■ Image comparison data:
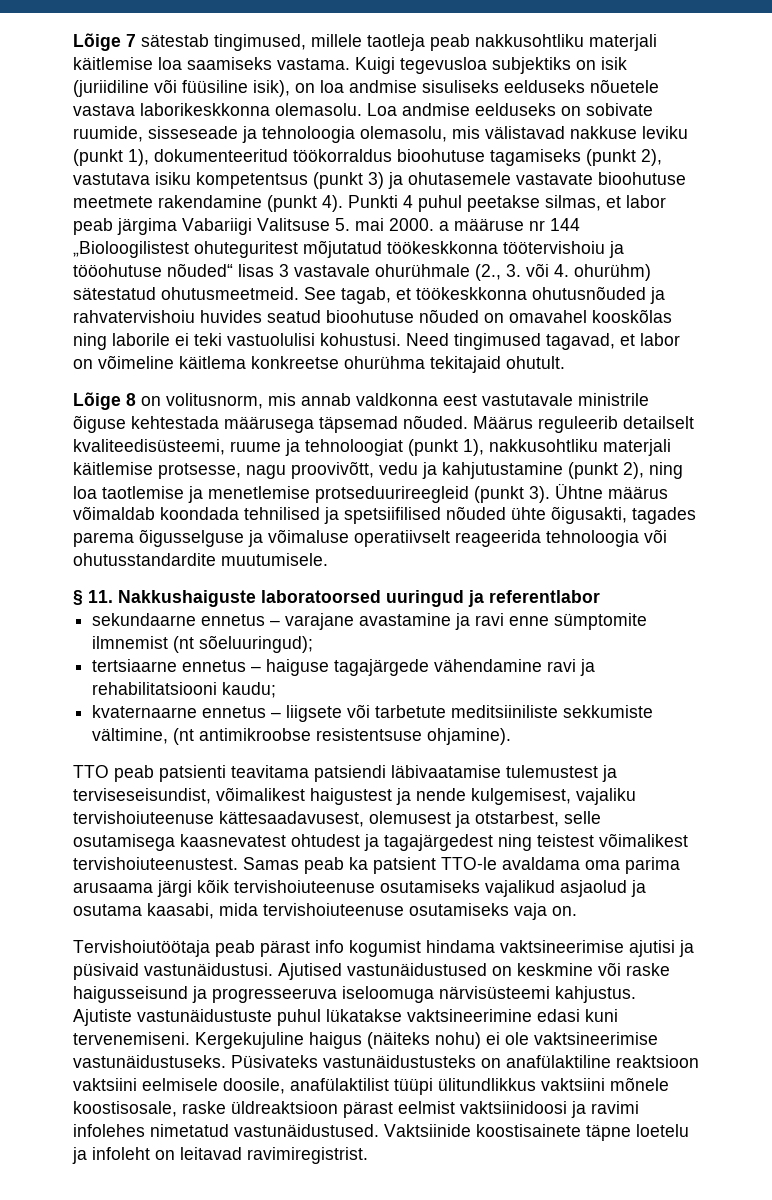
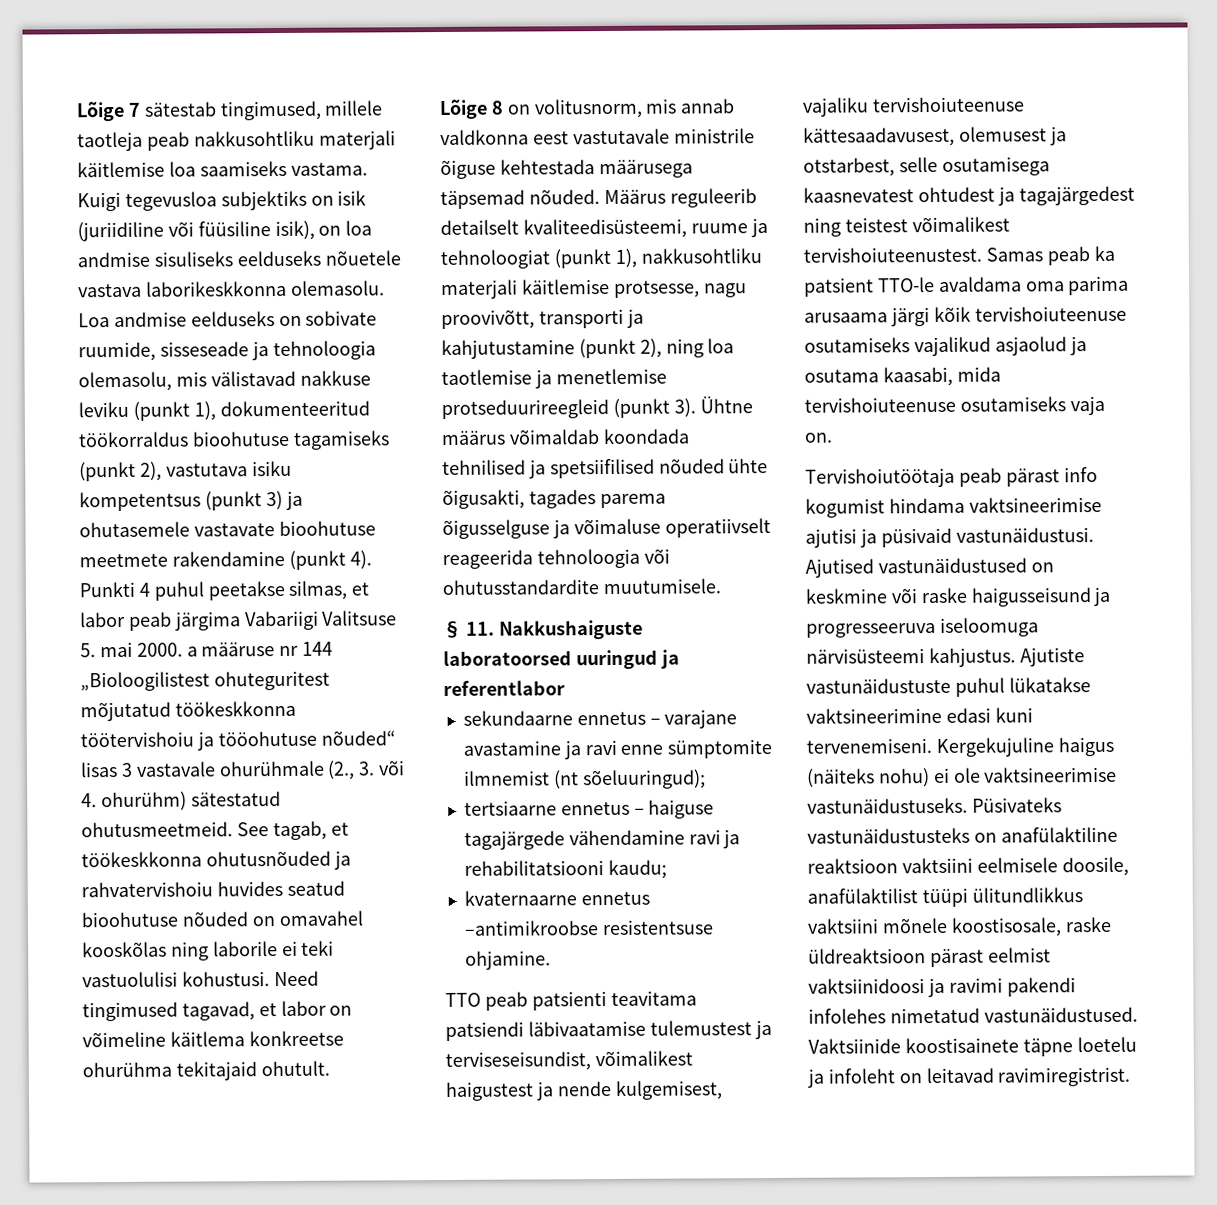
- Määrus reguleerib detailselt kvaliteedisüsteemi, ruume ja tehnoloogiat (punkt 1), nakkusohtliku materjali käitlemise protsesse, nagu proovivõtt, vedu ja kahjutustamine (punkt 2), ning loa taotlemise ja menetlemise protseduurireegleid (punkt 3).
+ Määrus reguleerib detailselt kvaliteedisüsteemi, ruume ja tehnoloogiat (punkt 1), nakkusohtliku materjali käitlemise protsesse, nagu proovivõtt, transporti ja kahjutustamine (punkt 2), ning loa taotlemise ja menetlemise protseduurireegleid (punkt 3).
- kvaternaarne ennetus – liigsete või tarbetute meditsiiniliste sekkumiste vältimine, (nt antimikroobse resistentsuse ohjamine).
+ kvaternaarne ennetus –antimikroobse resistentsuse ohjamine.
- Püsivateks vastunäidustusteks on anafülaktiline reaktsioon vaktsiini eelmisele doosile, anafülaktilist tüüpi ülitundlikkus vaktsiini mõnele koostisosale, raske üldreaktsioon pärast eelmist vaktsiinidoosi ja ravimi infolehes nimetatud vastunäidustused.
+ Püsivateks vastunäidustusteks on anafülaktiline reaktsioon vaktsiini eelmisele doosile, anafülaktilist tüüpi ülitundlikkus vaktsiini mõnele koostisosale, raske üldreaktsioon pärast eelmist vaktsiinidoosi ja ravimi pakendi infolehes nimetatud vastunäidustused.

■ TASK DIRECTIONS:
The entries above need to be transcribed word for word, and the pictures stay out.

■ RESPONSE TO THE EXERCISE:
- Määrus reguleerib detailselt kvaliteedisüsteemi, ruume ja tehnoloogiat (punkt 1), nakkusohtliku materjali käitlemise protsesse, nagu proovivõtt, vedu ja kahjutustamine (punkt 2), ning loa taotlemise ja menetlemise protseduurireegleid (punkt 3).
+ Määrus reguleerib detailselt kvaliteedisüsteemi, ruume ja tehnoloogiat (punkt 1), nakkusohtliku materjali käitlemise protsesse, nagu proovivõtt, transporti ja kahjutustamine (punkt 2), ning loa taotlemise ja menetlemise protseduurireegleid (punkt 3).
- kvaternaarne ennetus – liigsete või tarbetute meditsiiniliste sekkumiste vältimine, (nt antimikroobse resistentsuse ohjamine).
+ kvaternaarne ennetus –antimikroobse resistentsuse ohjamine.
- Püsivateks vastunäidustusteks on anafülaktiline reaktsioon vaktsiini eelmisele doosile, anafülaktilist tüüpi ülitundlikkus vaktsiini mõnele koostisosale, raske üldreaktsioon pärast eelmist vaktsiinidoosi ja ravimi infolehes nimetatud vastunäidustused.
+ Püsivateks vastunäidustusteks on anafülaktiline reaktsioon vaktsiini eelmisele doosile, anafülaktilist tüüpi ülitundlikkus vaktsiini mõnele koostisosale, raske üldreaktsioon pärast eelmist vaktsiinidoosi ja ravimi pakendi infolehes nimetatud vastunäidustused.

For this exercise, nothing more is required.